Zelf ben ik hier namelijk heel erg mee bezig geweest. Heb altijd mezelf helemaal volgevreten, ben nu ruim een jaar bezig met afslanken, en daar heb ik hele goede begeleiding bij, met voedings producten van Herbalife, en de persoon die mij de begeleiding op de producten geeft, natuurlijk denk je, herbalife is toch een afslankproduct, dus dan hoef je er toch niet zolang mee bezig te zijn?

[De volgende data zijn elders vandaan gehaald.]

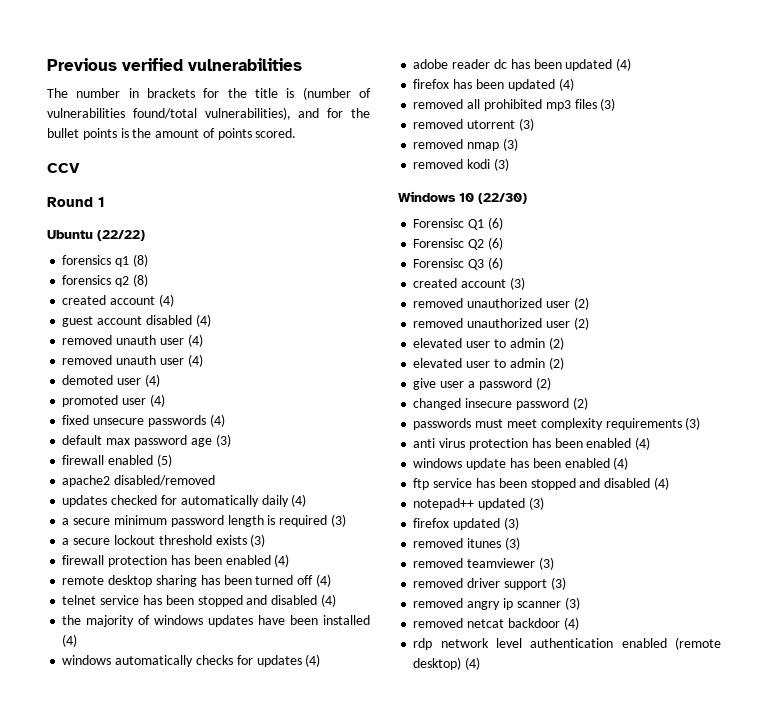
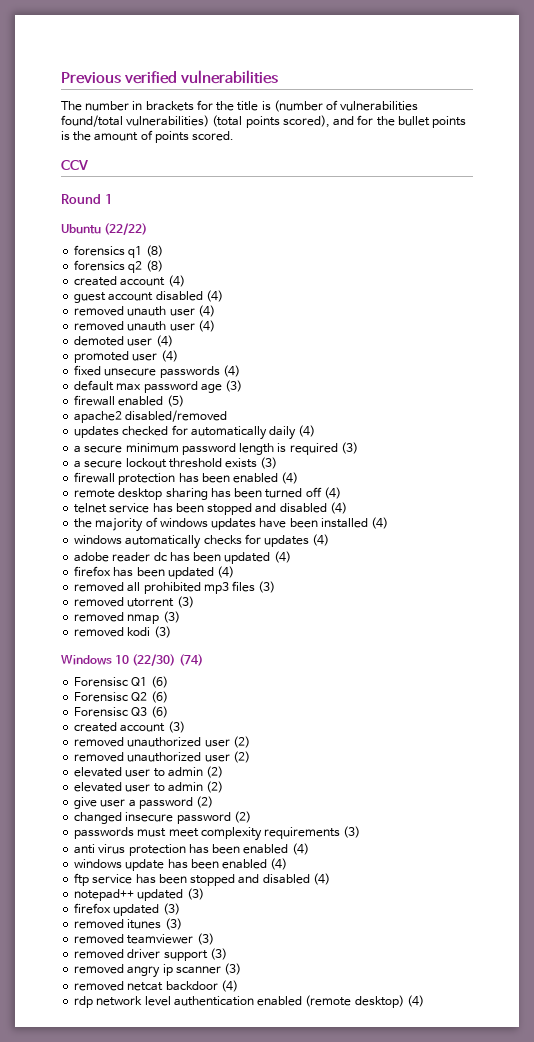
- The number in brackets for the title is (number of vulnerabilities found/total vulnerabilities), and for the bullet points is the amount of points scored.
+ The number in brackets for the title is (number of vulnerabilities found/total vulnerabilities) (total points scored), and for the bullet points is the amount of points scored.
- Windows 10 (22/30)
+ Windows 10 (22/30) (74)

Maar Herbalife is uitgebalanceerde voeding, en ik voel me er echt super bij.

De reden waarom het zo lang duurt is omdat ik steeds met iedere kilo een beetje van mezelf en van mijn verleden opruim en dat is emotioneel zwaar. Heel zwaar. 

Ik weet niet je achtergrond en waarom je precies bent gaan eten, maar denk er eens over na, dat is niet zomaar uit de lucht komen vallen&#33; Ik kom uit een gezin met 5 vrouwen en er is altijd veel chocola in huis, dus ik snap je valkuil  :Wink:  dat is niet fijn nee.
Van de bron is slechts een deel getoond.